Maybe those were nice houses for their time (though on many, I see exactly the sort of cargo-cult ornamentation Rand's character complains about). Today, when I hear people clamour for beauty in architecture, they seem to want those old designs back! They have no positive vision of the future. Concrete boxes might be uninspired, but I'm not sure they're that much worse than making a modern copy of a Victorian copy of a Renaissance copy of ancient woodworking.

I get where you’re coming from, but as a counter:

A copy of a good thing is a good thing. A copy of a copy of a good thing is a good thing.

The idea that architecture has to be art and that art has to be original has caused a lot of problems. It doesn’t matter why the flutings were originally there - the new flutings are there because they look nice. Architects have carefully and deliberately taken the set of beautiful things that we know how to make and put it to one side for the sake of their ego, trapping us in a substandard space of possible designs.
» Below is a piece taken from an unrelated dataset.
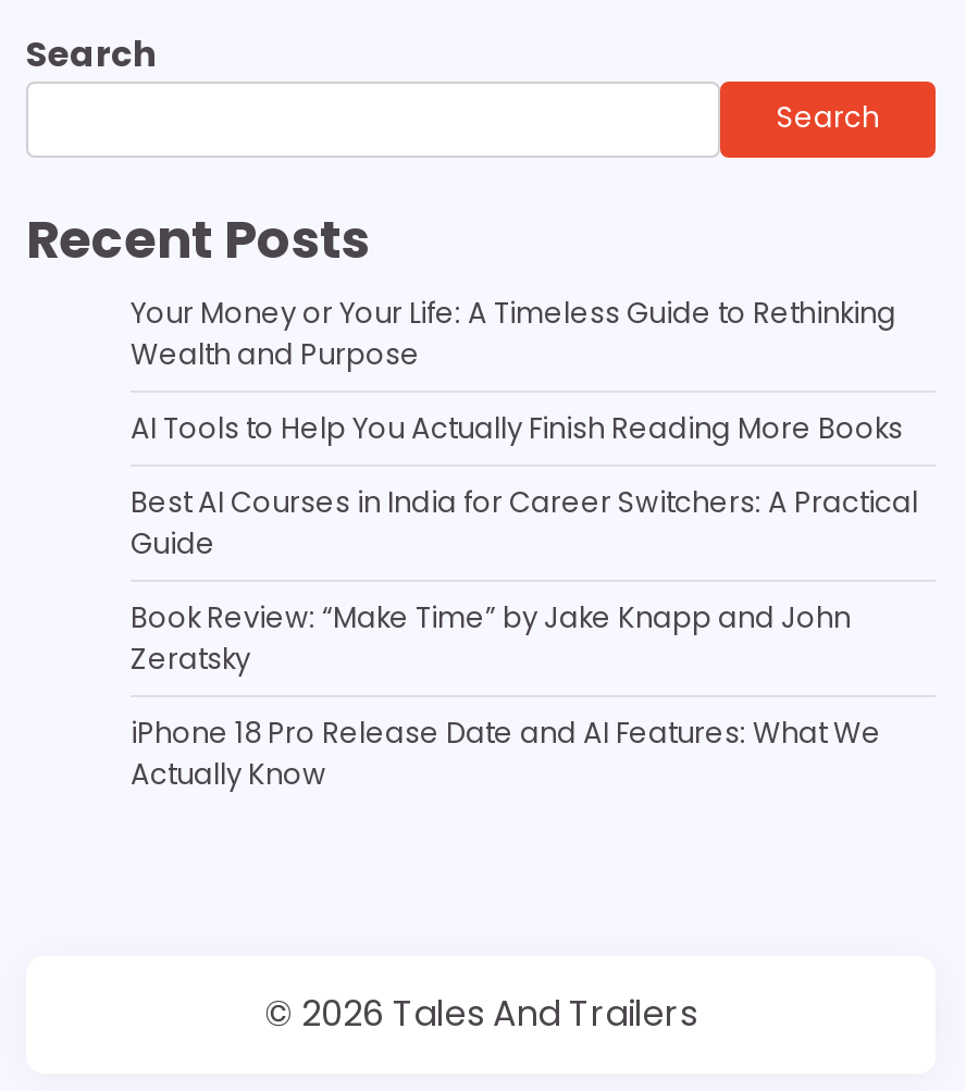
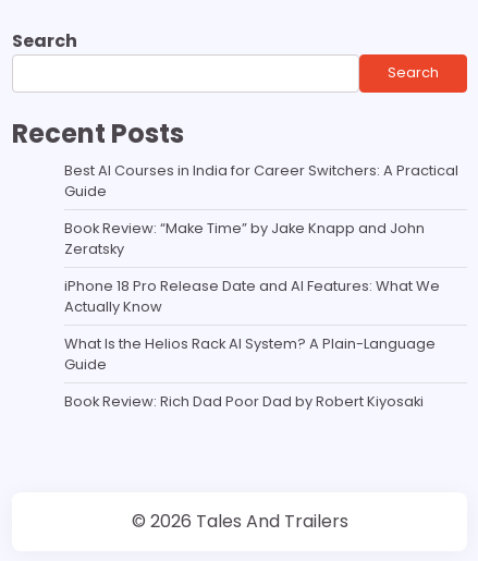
[131,292,903,449] Your Money or Your Life: A Timeless Guide to Rethinking | Wealth and Purpose | AI Tools to Help You Actually Finish Reading More Books -> none
moved [131,481,918,794] -> [64,160,458,317]: Best AI Courses in India for Career Switchers: A Practical | Guide | Book Review: “Make Time” by Jake Knapp and John | Zeratsky | iPhone 18 Pro Release Date and AI Features: What We | Actually Know
none -> [64,333,436,411] What Is the Helios Rack AI System? A Plain-Language | Guide | Book Review: Rich Dad Poor Dad by Robert Kiyosaki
Sure, but why is the thing good?

In its original form, it was good because it served a functional purpose. Thereafter, each copy was only good because of nostalgia or familiarity, and I think it settles for being merely good, when it could innovate using more recent techniques, new materials, creativity and perhaps be better. At least, that's the ethos I got from the book (and, I'm told, it's kinda-sorta what the Modernists were going for).

Or it is pleasing to look at fluted columns as opposed to smooth cylindrical columns, according to some common sense of aesthetics.

In its original form, it was good because it served a functional purpose. Thereafter, each copy was only good because of nostalgia or familiarity

I argue exactly the opposite. It’s good because it’s pleasing to the eye. The Greeks and Romans lucked into it functionally and then doubled down because they cared about beauty. Modern architecture, in contrast, reacts with maximum hostility.

I’m fine with creativity, modern materials, etc. provided that they are genuinely better. Evidence suggests that they are not, aesthetically but also functionally - there’s nothing that looks worse than concrete after a decade of wear. Modern architecture assigns prizes to the worst, shoddiest buildings* it can find because the alternative is to admit that previous generations did it better.

*I have lived in several of these prize-winning buildings. They were stained, cracked and infested.